(Collection entries)
------------------------------------------------------------

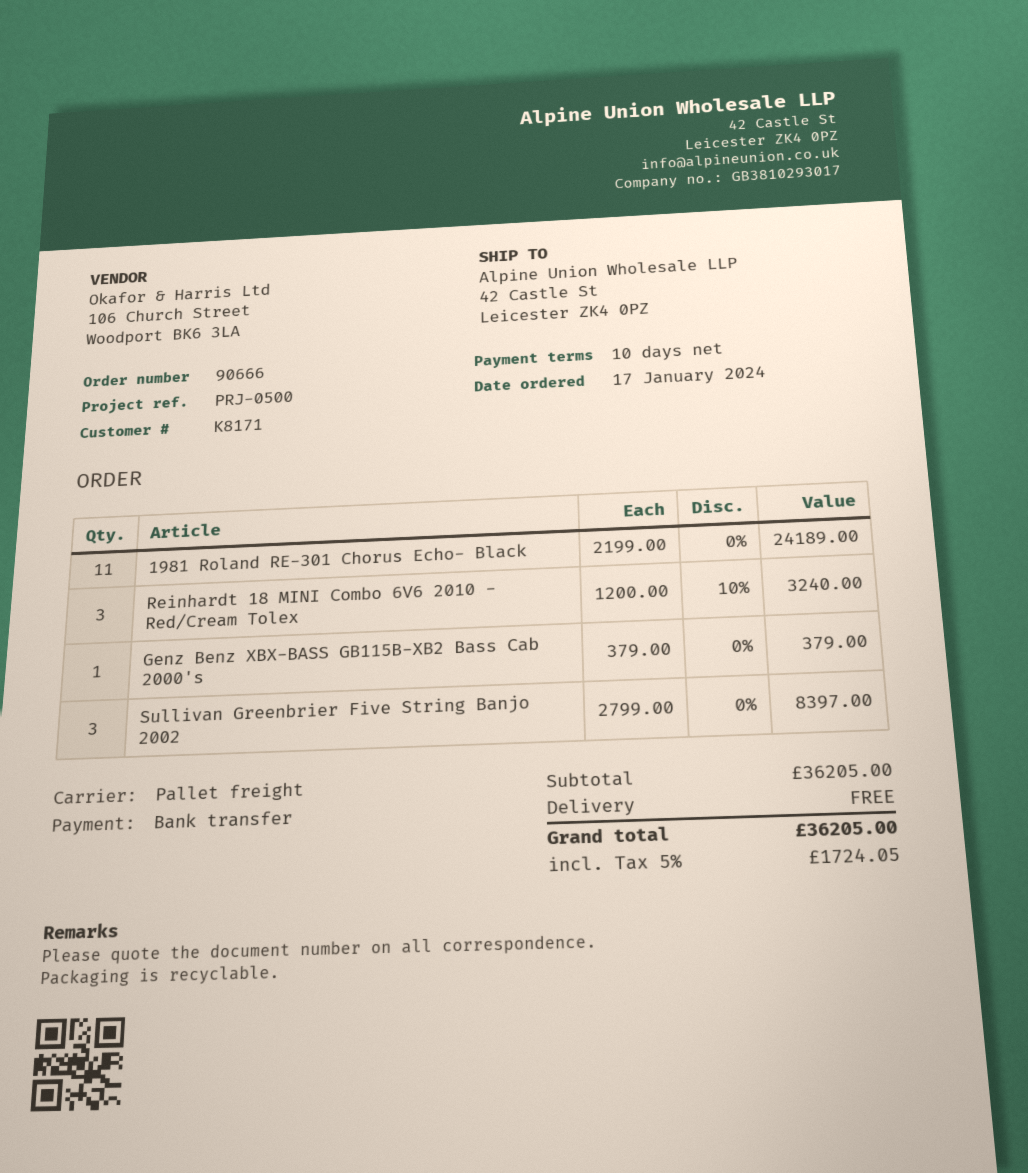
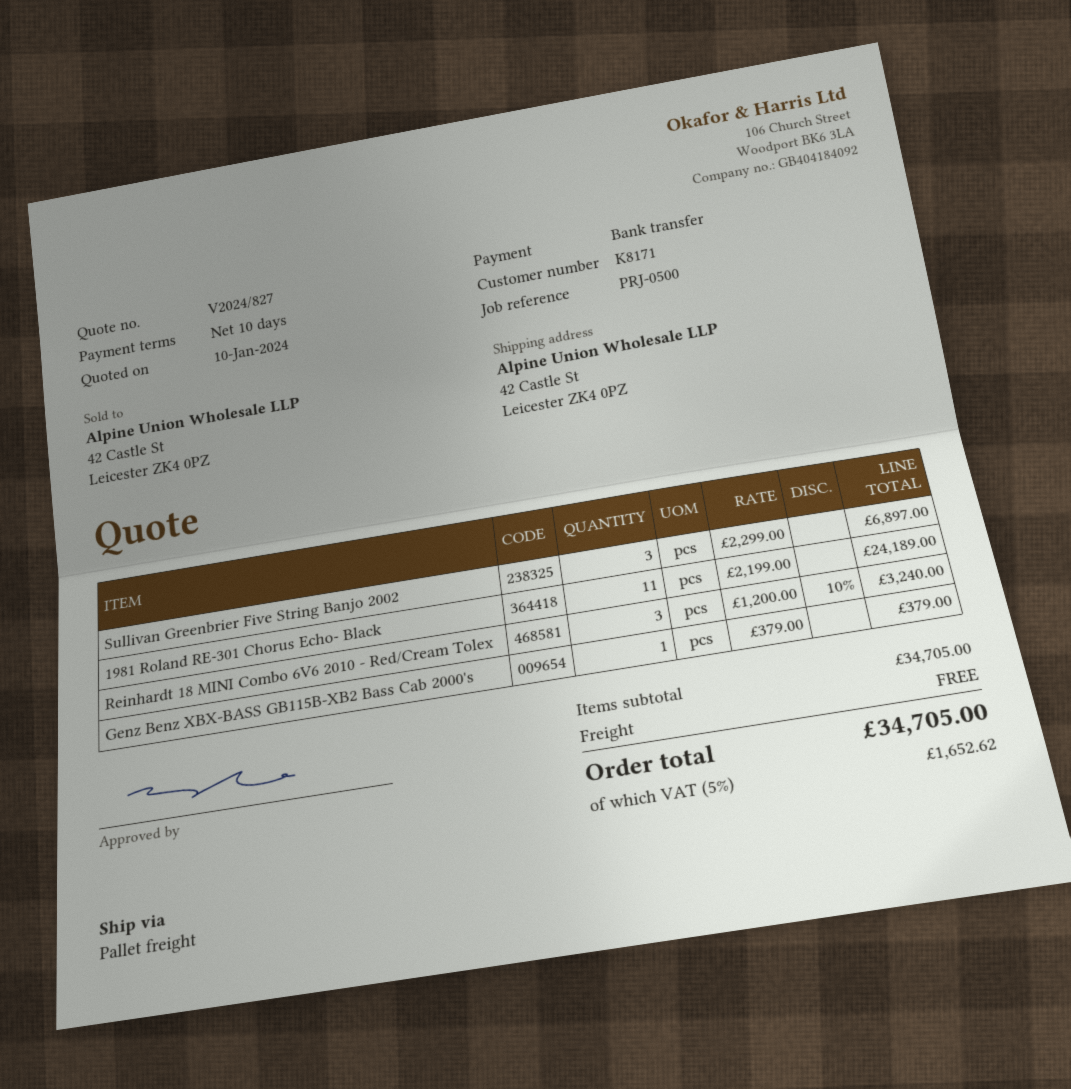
Sullivan Greenbrier Five String Banjo 2002: 3 x 2799.00 = 8397.00 -> 3 x 2299.00 = 6897.00
subtotal: 36205.00 -> 34705.00
tax: 5% = 1724.05 -> 5% = 1652.62
total: 36205.00 -> 34705.00

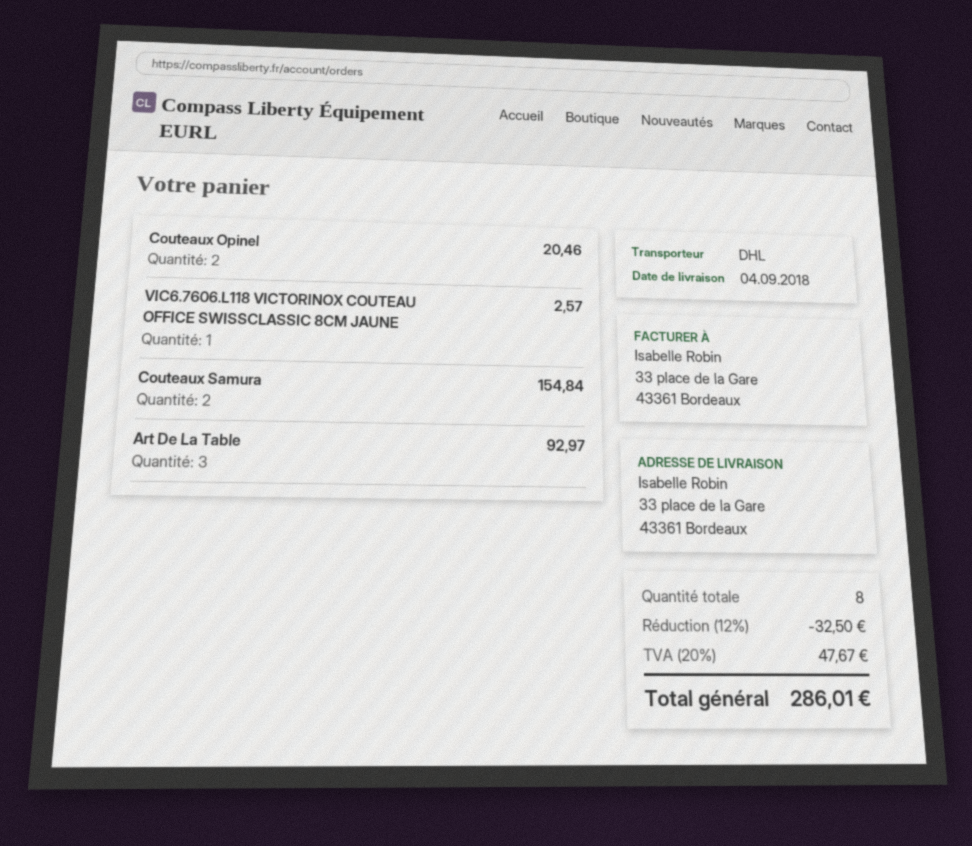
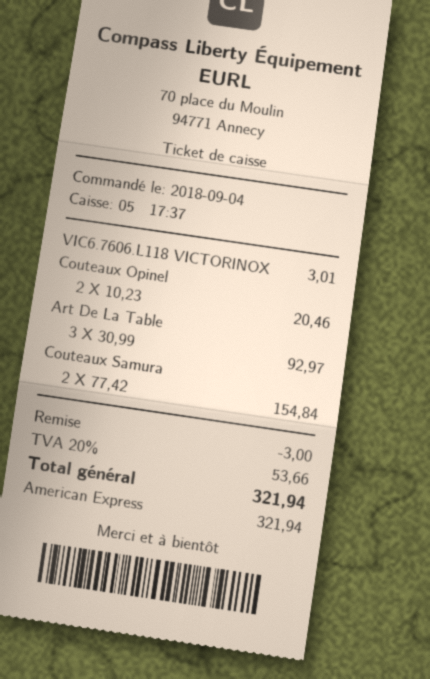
VIC6.7606.L118 VICTORINOX COUTEAU OFFICE SWISSCLASSIC 8CM JAUNE: 1 for 2.57 -> 1 for 3.01
discount: 32.50 -> 3.00
tax: 20% = 47.67 -> 20% = 53.66
total: 286.01 -> 321.94

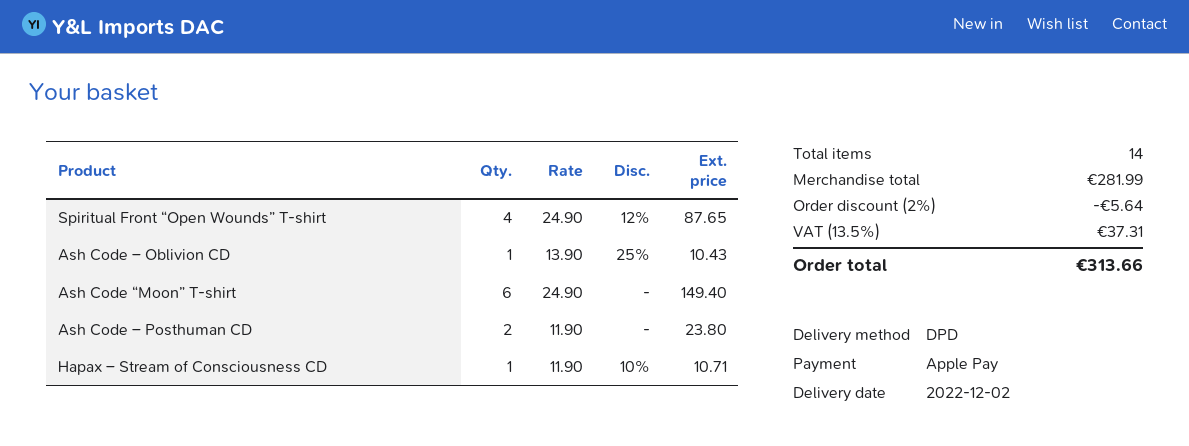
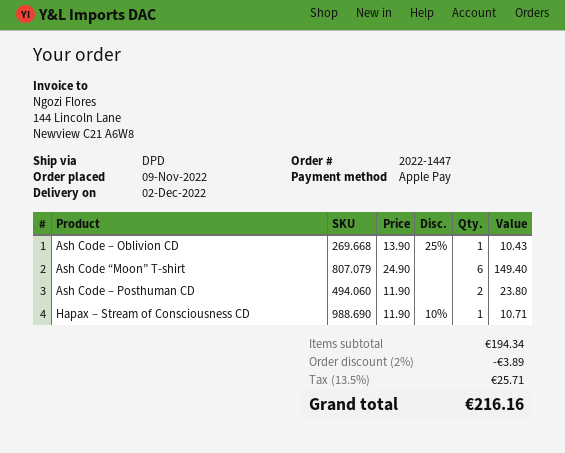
Spiritual Front “Open Wounds” T-shirt: 4 x 24.90 - 12% = 87.65 -> none
subtotal: 281.99 -> 194.34
discount: 2% = 5.64 -> 2% = 3.89
tax: 13.5% = 37.31 -> 13.5% = 25.71
total: 313.66 -> 216.16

------------------------------------------------------------

Your answer should be a single number: the count of lines in the data that include the word "discount".

■ **SOLUTION FOR THIS PROBLEM**
2